-- Description of the task --
Quote exactly, and only, the lines of the material below from the line with "[138,1032,199,1048] 537768軒 ->" through the line with "[155,10,326,25] COMUNALES hace".

-- Provided entries --
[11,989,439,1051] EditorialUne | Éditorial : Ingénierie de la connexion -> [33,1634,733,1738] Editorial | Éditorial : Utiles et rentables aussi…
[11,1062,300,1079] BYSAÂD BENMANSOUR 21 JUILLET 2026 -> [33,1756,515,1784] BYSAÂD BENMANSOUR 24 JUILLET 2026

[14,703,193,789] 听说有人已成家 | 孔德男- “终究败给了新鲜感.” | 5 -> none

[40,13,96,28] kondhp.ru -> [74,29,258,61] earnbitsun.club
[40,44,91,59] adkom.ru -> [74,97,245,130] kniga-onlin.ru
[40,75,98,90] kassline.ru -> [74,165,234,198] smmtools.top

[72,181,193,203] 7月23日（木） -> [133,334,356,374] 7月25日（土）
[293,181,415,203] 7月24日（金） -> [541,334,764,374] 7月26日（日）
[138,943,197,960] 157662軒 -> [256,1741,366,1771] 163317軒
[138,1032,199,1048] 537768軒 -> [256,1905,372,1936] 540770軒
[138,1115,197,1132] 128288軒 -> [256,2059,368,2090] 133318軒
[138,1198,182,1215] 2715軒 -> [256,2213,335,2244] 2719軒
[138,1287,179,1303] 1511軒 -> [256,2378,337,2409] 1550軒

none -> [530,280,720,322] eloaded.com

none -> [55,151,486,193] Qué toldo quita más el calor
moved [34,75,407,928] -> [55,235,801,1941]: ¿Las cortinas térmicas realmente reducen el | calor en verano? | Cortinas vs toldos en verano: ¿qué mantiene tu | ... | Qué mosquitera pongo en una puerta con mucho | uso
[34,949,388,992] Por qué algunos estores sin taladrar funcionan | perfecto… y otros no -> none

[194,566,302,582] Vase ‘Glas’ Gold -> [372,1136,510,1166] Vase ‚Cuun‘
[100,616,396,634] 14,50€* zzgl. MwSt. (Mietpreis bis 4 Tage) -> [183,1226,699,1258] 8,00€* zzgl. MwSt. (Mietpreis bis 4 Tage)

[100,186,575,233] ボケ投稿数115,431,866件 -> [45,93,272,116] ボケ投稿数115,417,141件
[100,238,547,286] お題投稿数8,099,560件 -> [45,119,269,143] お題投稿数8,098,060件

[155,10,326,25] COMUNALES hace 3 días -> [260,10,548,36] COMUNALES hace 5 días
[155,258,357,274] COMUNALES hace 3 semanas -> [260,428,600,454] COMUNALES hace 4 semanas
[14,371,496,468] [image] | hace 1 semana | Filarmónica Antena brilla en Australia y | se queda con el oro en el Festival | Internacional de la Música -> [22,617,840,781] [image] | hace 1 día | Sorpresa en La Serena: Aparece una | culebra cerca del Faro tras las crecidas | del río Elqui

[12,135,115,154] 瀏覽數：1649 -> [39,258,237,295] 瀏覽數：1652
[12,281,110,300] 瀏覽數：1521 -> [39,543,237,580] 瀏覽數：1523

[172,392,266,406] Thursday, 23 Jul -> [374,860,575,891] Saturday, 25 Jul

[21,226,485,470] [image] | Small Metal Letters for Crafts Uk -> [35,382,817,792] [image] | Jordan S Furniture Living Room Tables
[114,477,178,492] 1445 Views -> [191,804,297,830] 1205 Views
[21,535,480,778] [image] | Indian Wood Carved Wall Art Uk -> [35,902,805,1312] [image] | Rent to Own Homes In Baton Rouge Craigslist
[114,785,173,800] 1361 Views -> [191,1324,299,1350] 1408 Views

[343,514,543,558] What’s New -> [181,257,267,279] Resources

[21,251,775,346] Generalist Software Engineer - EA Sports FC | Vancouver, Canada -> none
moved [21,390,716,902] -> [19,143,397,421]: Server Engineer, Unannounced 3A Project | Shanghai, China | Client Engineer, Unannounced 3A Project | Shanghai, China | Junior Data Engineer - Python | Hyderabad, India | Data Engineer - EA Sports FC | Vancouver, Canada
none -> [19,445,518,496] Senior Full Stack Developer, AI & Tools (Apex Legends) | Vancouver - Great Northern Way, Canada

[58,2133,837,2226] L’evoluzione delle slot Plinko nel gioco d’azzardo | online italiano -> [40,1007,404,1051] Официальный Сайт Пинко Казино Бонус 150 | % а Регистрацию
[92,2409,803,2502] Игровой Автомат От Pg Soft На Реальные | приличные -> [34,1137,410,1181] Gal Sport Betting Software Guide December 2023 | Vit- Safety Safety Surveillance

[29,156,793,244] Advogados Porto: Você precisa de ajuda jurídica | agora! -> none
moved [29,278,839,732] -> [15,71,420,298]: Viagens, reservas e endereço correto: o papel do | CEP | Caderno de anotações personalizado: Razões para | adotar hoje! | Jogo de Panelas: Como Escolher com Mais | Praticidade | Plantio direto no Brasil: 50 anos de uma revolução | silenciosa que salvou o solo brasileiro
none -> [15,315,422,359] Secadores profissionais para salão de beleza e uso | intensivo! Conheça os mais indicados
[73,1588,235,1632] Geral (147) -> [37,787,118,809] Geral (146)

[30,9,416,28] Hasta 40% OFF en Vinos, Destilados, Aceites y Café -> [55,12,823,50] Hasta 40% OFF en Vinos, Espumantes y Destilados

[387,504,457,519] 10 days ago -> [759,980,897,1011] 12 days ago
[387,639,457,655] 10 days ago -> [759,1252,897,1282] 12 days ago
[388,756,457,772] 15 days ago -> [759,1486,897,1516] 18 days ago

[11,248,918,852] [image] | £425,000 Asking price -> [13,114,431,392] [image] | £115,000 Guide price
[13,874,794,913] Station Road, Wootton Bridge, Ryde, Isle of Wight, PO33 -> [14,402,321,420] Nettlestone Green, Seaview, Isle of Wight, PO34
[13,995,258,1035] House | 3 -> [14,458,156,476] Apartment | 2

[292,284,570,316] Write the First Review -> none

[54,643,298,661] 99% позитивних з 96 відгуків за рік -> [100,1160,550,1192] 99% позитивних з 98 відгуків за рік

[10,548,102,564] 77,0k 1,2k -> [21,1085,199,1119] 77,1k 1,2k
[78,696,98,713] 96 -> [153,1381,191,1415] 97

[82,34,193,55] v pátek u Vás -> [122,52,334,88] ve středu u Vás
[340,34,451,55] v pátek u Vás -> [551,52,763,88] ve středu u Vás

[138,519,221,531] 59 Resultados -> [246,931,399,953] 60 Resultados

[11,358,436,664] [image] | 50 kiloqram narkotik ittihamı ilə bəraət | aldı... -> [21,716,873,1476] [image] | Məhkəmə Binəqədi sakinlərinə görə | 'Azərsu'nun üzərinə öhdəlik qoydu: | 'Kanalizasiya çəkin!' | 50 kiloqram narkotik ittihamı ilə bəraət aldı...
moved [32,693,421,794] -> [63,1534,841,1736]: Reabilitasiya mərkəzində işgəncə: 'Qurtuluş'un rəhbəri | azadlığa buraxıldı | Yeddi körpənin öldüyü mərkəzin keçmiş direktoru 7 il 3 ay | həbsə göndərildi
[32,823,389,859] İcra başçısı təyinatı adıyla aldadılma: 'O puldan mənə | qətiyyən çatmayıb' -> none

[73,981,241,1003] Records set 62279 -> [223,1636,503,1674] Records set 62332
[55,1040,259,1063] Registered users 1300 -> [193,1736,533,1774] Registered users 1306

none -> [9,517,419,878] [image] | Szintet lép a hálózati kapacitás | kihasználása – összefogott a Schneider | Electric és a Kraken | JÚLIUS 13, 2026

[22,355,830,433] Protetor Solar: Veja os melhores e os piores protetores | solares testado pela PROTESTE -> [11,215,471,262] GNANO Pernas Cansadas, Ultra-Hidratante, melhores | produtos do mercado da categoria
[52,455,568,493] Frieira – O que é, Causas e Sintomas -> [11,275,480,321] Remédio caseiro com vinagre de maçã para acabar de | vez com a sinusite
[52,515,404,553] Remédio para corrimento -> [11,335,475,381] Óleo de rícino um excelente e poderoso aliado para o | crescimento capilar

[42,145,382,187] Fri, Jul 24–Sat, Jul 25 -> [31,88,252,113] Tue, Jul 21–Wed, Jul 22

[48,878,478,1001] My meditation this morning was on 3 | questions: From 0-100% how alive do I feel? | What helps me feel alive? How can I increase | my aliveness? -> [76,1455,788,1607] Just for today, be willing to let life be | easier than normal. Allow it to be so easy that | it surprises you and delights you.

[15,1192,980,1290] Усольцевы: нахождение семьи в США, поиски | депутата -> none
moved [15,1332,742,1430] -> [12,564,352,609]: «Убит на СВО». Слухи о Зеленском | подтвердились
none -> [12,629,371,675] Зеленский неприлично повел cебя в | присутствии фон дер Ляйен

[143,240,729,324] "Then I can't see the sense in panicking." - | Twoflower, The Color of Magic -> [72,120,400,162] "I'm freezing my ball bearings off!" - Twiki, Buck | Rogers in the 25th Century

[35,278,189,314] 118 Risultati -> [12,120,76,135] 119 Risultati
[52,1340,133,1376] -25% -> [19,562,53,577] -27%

-- Written response --
[138,1032,199,1048] 537768軒 -> [256,1905,372,1936] 540770軒
[138,1115,197,1132] 128288軒 -> [256,2059,368,2090] 133318軒
[138,1198,182,1215] 2715軒 -> [256,2213,335,2244] 2719軒
[138,1287,179,1303] 1511軒 -> [256,2378,337,2409] 1550軒

none -> [530,280,720,322] eloaded.com

none -> [55,151,486,193] Qué toldo quita más el calor
moved [34,75,407,928] -> [55,235,801,1941]: ¿Las cortinas térmicas realmente reducen el | calor en verano? | Cortinas vs toldos en verano: ¿qué mantiene tu | ... | Qué mosquitera pongo en una puerta con mucho | uso
[34,949,388,992] Por qué algunos estores sin taladrar funcionan | perfecto… y otros no -> none

[194,566,302,582] Vase ‘Glas’ Gold -> [372,1136,510,1166] Vase ‚Cuun‘
[100,616,396,634] 14,50€* zzgl. MwSt. (Mietpreis bis 4 Tage) -> [183,1226,699,1258] 8,00€* zzgl. MwSt. (Mietpreis bis 4 Tage)

[100,186,575,233] ボケ投稿数115,431,866件 -> [45,93,272,116] ボケ投稿数115,417,141件
[100,238,547,286] お題投稿数8,099,560件 -> [45,119,269,143] お題投稿数8,098,060件

[155,10,326,25] COMUNALES hace 3 días -> [260,10,548,36] COMUNALES hace 5 días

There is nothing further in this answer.